Your task >>
Using the entries below, write out the line with "[402,787,574,818] 5 agosto, 2022", the line with "[407,1071,568,1102] 5 enero, 2023", and every line in between, exactly as each is written.

***** Information shown *****

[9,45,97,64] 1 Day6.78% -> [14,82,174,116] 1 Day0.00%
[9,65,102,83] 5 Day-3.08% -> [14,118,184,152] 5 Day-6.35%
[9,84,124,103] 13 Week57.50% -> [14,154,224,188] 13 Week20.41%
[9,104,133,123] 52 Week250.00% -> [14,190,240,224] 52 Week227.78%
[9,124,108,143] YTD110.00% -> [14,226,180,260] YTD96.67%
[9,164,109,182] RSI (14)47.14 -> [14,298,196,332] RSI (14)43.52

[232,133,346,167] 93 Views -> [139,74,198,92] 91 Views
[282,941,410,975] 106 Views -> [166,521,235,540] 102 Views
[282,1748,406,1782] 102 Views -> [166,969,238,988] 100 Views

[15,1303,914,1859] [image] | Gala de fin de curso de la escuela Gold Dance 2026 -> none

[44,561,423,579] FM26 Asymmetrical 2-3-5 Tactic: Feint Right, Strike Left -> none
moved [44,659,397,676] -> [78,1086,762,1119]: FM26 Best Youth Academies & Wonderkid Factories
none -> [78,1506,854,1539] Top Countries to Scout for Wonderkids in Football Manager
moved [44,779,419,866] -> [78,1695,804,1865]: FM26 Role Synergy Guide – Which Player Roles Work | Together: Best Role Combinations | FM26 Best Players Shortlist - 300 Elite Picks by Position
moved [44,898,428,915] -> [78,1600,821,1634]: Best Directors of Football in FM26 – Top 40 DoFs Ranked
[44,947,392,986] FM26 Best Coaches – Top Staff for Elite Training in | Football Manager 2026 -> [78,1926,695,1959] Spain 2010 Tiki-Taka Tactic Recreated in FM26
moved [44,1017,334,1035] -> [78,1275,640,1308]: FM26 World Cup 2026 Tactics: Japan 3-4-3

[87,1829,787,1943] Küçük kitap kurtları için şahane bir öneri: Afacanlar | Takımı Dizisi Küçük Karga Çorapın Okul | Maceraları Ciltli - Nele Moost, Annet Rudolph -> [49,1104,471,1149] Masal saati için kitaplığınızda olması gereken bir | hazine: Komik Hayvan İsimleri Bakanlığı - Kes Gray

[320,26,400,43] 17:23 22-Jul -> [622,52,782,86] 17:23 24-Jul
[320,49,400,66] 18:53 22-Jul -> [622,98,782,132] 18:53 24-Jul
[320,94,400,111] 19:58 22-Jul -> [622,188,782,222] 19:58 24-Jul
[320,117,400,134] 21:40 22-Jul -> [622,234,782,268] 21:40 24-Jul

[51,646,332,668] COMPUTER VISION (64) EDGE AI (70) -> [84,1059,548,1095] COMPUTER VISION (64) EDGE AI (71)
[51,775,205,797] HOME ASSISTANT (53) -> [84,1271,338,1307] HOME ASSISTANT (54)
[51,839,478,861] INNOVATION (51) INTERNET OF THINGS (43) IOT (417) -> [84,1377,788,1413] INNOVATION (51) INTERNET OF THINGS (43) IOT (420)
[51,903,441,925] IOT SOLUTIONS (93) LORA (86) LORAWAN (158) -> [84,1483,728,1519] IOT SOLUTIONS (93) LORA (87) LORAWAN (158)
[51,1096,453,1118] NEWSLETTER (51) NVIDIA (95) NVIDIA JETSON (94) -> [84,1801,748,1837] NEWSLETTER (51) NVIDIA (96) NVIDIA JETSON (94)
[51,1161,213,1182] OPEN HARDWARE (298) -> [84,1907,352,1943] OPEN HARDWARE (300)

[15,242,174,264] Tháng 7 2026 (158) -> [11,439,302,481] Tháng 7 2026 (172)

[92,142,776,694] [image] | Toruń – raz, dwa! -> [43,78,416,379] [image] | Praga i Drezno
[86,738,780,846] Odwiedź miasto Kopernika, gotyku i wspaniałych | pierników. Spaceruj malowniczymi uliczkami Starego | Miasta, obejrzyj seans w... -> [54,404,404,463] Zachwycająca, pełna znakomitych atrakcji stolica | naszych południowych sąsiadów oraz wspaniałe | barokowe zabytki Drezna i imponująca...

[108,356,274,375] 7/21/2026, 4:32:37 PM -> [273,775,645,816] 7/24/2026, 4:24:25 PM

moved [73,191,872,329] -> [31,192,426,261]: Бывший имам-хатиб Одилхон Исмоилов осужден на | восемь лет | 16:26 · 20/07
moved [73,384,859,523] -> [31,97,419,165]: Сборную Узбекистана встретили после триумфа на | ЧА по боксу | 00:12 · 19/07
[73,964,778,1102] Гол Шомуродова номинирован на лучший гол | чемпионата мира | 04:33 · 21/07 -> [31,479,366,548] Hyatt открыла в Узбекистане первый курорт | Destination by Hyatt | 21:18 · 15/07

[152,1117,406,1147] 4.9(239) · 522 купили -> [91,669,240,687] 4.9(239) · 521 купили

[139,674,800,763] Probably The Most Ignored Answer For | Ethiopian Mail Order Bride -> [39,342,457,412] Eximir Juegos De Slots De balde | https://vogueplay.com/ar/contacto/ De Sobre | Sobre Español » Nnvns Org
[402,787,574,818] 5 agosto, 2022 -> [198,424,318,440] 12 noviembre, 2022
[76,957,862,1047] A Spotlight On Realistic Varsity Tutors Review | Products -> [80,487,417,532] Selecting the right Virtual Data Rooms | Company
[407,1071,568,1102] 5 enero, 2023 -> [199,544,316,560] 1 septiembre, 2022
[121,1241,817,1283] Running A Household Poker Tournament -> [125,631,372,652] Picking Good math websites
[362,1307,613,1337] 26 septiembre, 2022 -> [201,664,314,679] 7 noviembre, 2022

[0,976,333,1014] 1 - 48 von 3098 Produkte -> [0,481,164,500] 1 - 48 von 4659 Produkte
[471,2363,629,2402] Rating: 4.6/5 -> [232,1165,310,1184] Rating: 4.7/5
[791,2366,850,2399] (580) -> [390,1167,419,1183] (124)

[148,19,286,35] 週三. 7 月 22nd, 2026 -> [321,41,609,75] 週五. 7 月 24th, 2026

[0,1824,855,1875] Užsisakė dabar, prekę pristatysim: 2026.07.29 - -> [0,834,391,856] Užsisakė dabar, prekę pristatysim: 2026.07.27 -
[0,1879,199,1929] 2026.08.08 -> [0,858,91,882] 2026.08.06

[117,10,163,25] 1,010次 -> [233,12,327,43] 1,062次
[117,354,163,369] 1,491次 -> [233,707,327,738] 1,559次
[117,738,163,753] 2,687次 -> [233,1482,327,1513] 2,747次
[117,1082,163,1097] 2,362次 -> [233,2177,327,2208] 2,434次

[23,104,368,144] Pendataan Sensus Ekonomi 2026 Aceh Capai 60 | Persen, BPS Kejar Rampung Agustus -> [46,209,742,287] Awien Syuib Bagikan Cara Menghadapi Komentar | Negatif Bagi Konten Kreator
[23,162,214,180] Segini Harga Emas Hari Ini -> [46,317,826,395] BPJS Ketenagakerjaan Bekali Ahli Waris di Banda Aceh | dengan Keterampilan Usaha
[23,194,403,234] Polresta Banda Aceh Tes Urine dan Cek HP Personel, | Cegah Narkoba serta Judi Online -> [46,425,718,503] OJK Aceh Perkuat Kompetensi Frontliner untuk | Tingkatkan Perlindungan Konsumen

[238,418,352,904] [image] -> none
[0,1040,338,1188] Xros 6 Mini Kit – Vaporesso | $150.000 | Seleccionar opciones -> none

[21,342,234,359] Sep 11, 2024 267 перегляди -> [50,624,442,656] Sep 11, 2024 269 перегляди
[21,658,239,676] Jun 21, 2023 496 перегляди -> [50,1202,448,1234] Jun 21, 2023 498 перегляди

*****

Answer box >>
[402,787,574,818] 5 agosto, 2022 -> [198,424,318,440] 12 noviembre, 2022
[76,957,862,1047] A Spotlight On Realistic Varsity Tutors Review | Products -> [80,487,417,532] Selecting the right Virtual Data Rooms | Company
[407,1071,568,1102] 5 enero, 2023 -> [199,544,316,560] 1 septiembre, 2022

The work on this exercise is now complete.